* WHAT THIS TASK INVOLVES
Down to the last line, set down the listing below exactly, apart from its pictures.
========================
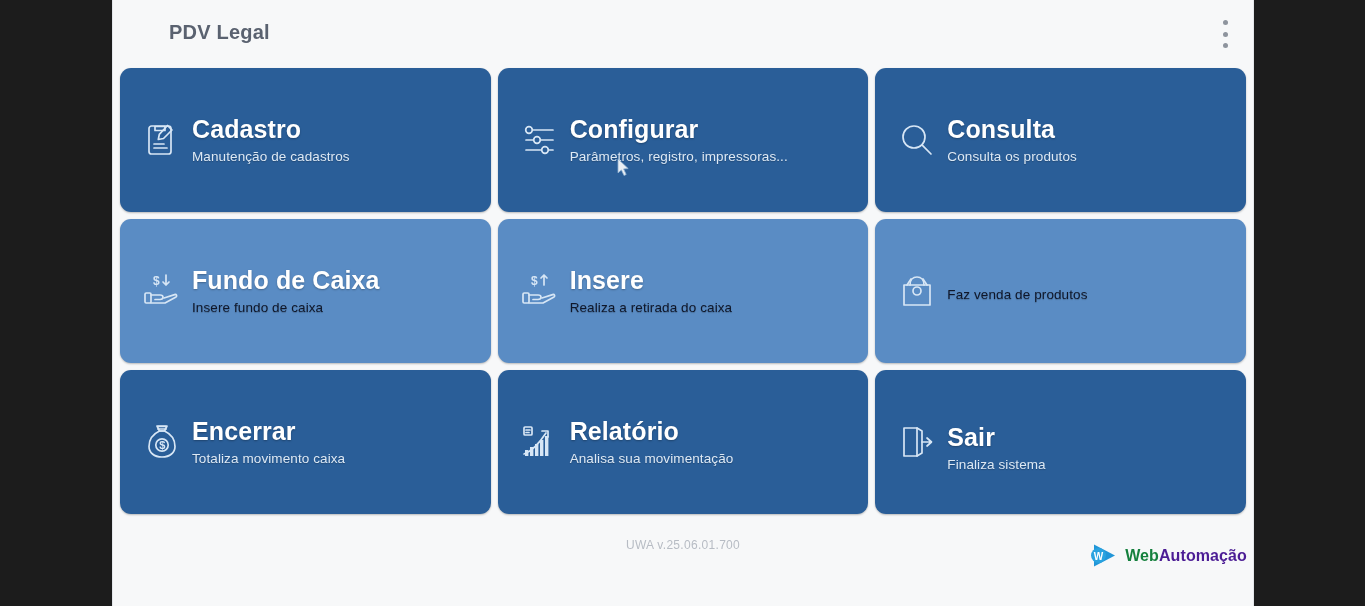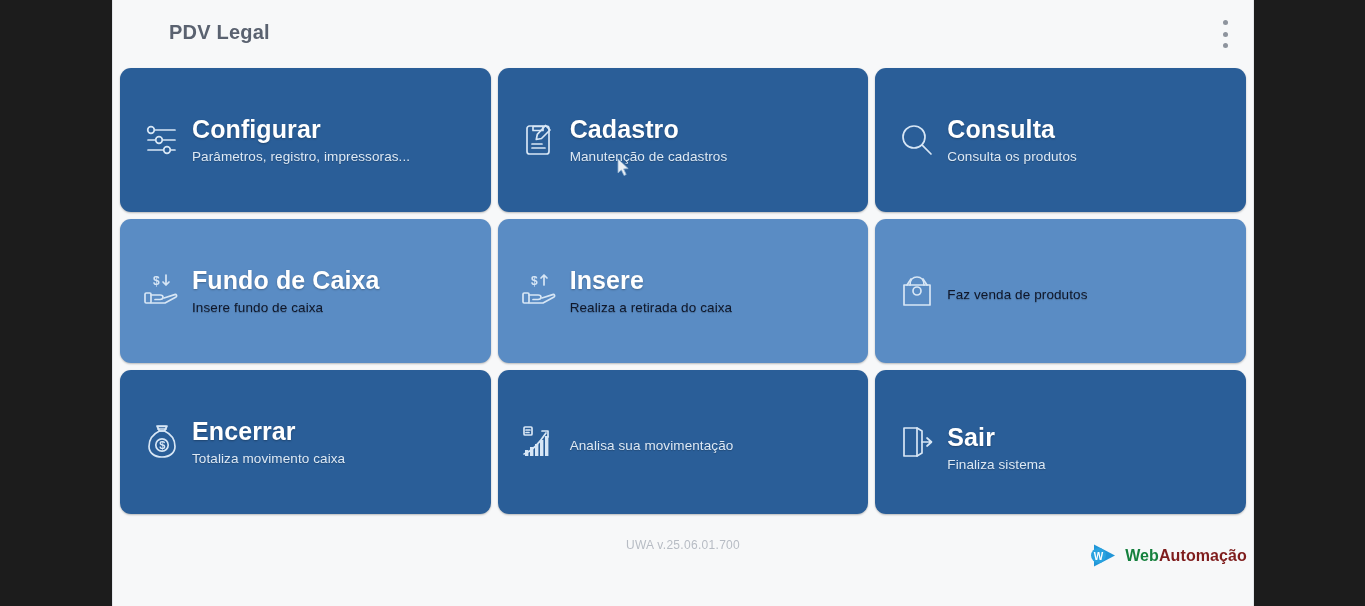--- a/index.html
+++ b/index.html
@@ -98,21 +98,21 @@
     text-align:center;
     font-size:12px;color:#b7bcc4;letter-spacing:.3px;
   }
   .brand{
     position:absolute;right:6px;top:540px;
     display:flex;align-items:center;gap:6px;
   }
   .brand-mark{width:31px;height:31px;position:relative;}
   .brand-text{font-size:16px;letter-spacing:.1px;white-space:nowrap;}
   .brand-text .b1{color:#15803d;font-weight:bold;}
-  .brand-text .b2{color:#7f1d1d;font-weight:bold;}
+  .brand-text .b2{color:#4c1d95;font-weight:bold;}
 
   
   .cursor{
     position:absolute;left:617px;top:158px;
     width:13px;height:20px;pointer-events:none;opacity:.9;
   }
 </style>
 </head>
 <body>
 
@@ -126,46 +126,46 @@
         <i></i>
         <i></i>
       </div>
     </div>
 
     <div class="grid">
 
       <div class="card dark">
         <div class="card-icon">
           <svg viewBox="0 0 44 44">
+            <rect x="9" y="8" width="22" height="28" rx="2.5"></rect>
+            <path d="M15 8.5h10v4H15z"></path>
+            <path d="M14 26h10M14 30h13"></path>
+            <path d="M27.5 7.5l4.5 4.5-8.5 8.5-5.2 1 1-5.2z"></path>
+          </svg>
+        </div>
+        <div class="card-text">
+          <div class="card-title">Cadastro</div>
+          <div class="card-sub">Manutenção de cadastros</div>
+        </div>
+      </div>
+
+      <div class="card dark">
+        <div class="card-icon">
+          <svg viewBox="0 0 44 44">
             <circle cx="11" cy="12" r="3.3"></circle>
               <path d="M14.8 12H35"></path>
             <circle cx="19" cy="22" r="3.3"></circle>
               <path d="M22.8 22H35M15.2 22H8"></path>
             <circle cx="27" cy="32" r="3.3"></circle>
               <path d="M23.2 32H8M30.8 32H35"></path>
           </svg>
         </div>
         <div class="card-text">
           <div class="card-title">Configurar</div>
           <div class="card-sub">Parâmetros, registro, impressoras...</div>
-        </div>
-      </div>
-
-      <div class="card dark">
-        <div class="card-icon">
-          <svg viewBox="0 0 44 44">
-            <rect x="9" y="8" width="22" height="28" rx="2.5"></rect>
-            <path d="M15 8.5h10v4H15z"></path>
-            <path d="M14 26h10M14 30h13"></path>
-            <path d="M27.5 7.5l4.5 4.5-8.5 8.5-5.2 1 1-5.2z"></path>
-          </svg>
-        </div>
-        <div class="card-text">
-          <div class="card-title">Cadastro</div>
-          <div class="card-sub">Manutenção de cadastros</div>
         </div>
       </div>
 
       <div class="card dark">
         <div class="card-icon">
           <svg viewBox="0 0 44 44">
             <circle cx="19" cy="19" r="11"></circle>
             <path d="M27.2 27.2L36 36"></path>
           </svg>
         </div>
@@ -245,20 +245,21 @@
             <rect class="fillglyph" x="7" y="30" width="3.4" height="6"></rect>
             <rect class="fillglyph" x="12" y="27" width="3.4" height="9"></rect>
             <rect class="fillglyph" x="17" y="24" width="3.4" height="12"></rect>
             <rect class="fillglyph" x="22" y="20" width="3.4" height="16"></rect>
             <rect class="fillglyph" x="27" y="16" width="3.4" height="20"></rect>
             <path d="M6 34c6-2 14-9 22-21"></path>
             <path d="M24 11h6v6"></path>
           </svg>
         </div>
         <div class="card-text">
+          <div class="card-title">Relatório</div>
           <div class="card-sub">Analisa sua movimentação</div>
         </div>
       </div>
 
       <div class="card dark nudge">
         <div class="card-icon">
           <svg viewBox="0 0 44 44">
             <path d="M9 8h13v28H9z"></path>
             <path d="M22 8l5 3v22l-5 3"></path>
             <path d="M27 22h9M32 18l4.5 4-4.5 4"></path>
========================
* COMPLETED EXERCISE
--- a/index.html
+++ b/index.html
@@ -98,21 +98,21 @@
     text-align:center;
     font-size:12px;color:#b7bcc4;letter-spacing:.3px;
   }
   .brand{
     position:absolute;right:6px;top:540px;
     display:flex;align-items:center;gap:6px;
   }
   .brand-mark{width:31px;height:31px;position:relative;}
   .brand-text{font-size:16px;letter-spacing:.1px;white-space:nowrap;}
   .brand-text .b1{color:#15803d;font-weight:bold;}
-  .brand-text .b2{color:#7f1d1d;font-weight:bold;}
+  .brand-text .b2{color:#4c1d95;font-weight:bold;}
 
   
   .cursor{
     position:absolute;left:617px;top:158px;
     width:13px;height:20px;pointer-events:none;opacity:.9;
   }
 </style>
 </head>
 <body>
 
@@ -126,46 +126,46 @@
         <i></i>
         <i></i>
       </div>
     </div>
 
     <div class="grid">
 
       <div class="card dark">
         <div class="card-icon">
           <svg viewBox="0 0 44 44">
+            <rect x="9" y="8" width="22" height="28" rx="2.5"></rect>
+            <path d="M15 8.5h10v4H15z"></path>
+            <path d="M14 26h10M14 30h13"></path>
+            <path d="M27.5 7.5l4.5 4.5-8.5 8.5-5.2 1 1-5.2z"></path>
+          </svg>
+        </div>
+        <div class="card-text">
+          <div class="card-title">Cadastro</div>
+          <div class="card-sub">Manutenção de cadastros</div>
+        </div>
+      </div>
+
+      <div class="card dark">
+        <div class="card-icon">
+          <svg viewBox="0 0 44 44">
             <circle cx="11" cy="12" r="3.3"></circle>
               <path d="M14.8 12H35"></path>
             <circle cx="19" cy="22" r="3.3"></circle>
               <path d="M22.8 22H35M15.2 22H8"></path>
             <circle cx="27" cy="32" r="3.3"></circle>
               <path d="M23.2 32H8M30.8 32H35"></path>
           </svg>
         </div>
         <div class="card-text">
           <div class="card-title">Configurar</div>
           <div class="card-sub">Parâmetros, registro, impressoras...</div>
-        </div>
-      </div>
-
-      <div class="card dark">
-        <div class="card-icon">
-          <svg viewBox="0 0 44 44">
-            <rect x="9" y="8" width="22" height="28" rx="2.5"></rect>
-            <path d="M15 8.5h10v4H15z"></path>
-            <path d="M14 26h10M14 30h13"></path>
-            <path d="M27.5 7.5l4.5 4.5-8.5 8.5-5.2 1 1-5.2z"></path>
-          </svg>
-        </div>
-        <div class="card-text">
-          <div class="card-title">Cadastro</div>
-          <div class="card-sub">Manutenção de cadastros</div>
         </div>
       </div>
 
       <div class="card dark">
         <div class="card-icon">
           <svg viewBox="0 0 44 44">
             <circle cx="19" cy="19" r="11"></circle>
             <path d="M27.2 27.2L36 36"></path>
           </svg>
         </div>
@@ -245,20 +245,21 @@
             <rect class="fillglyph" x="7" y="30" width="3.4" height="6"></rect>
             <rect class="fillglyph" x="12" y="27" width="3.4" height="9"></rect>
             <rect class="fillglyph" x="17" y="24" width="3.4" height="12"></rect>
             <rect class="fillglyph" x="22" y="20" width="3.4" height="16"></rect>
             <rect class="fillglyph" x="27" y="16" width="3.4" height="20"></rect>
             <path d="M6 34c6-2 14-9 22-21"></path>
             <path d="M24 11h6v6"></path>
           </svg>
         </div>
         <div class="card-text">
+          <div class="card-title">Relatório</div>
           <div class="card-sub">Analisa sua movimentação</div>
         </div>
       </div>
 
       <div class="card dark nudge">
         <div class="card-icon">
           <svg viewBox="0 0 44 44">
             <path d="M9 8h13v28H9z"></path>
             <path d="M22 8l5 3v22l-5 3"></path>
             <path d="M27 22h9M32 18l4.5 4-4.5 4"></path>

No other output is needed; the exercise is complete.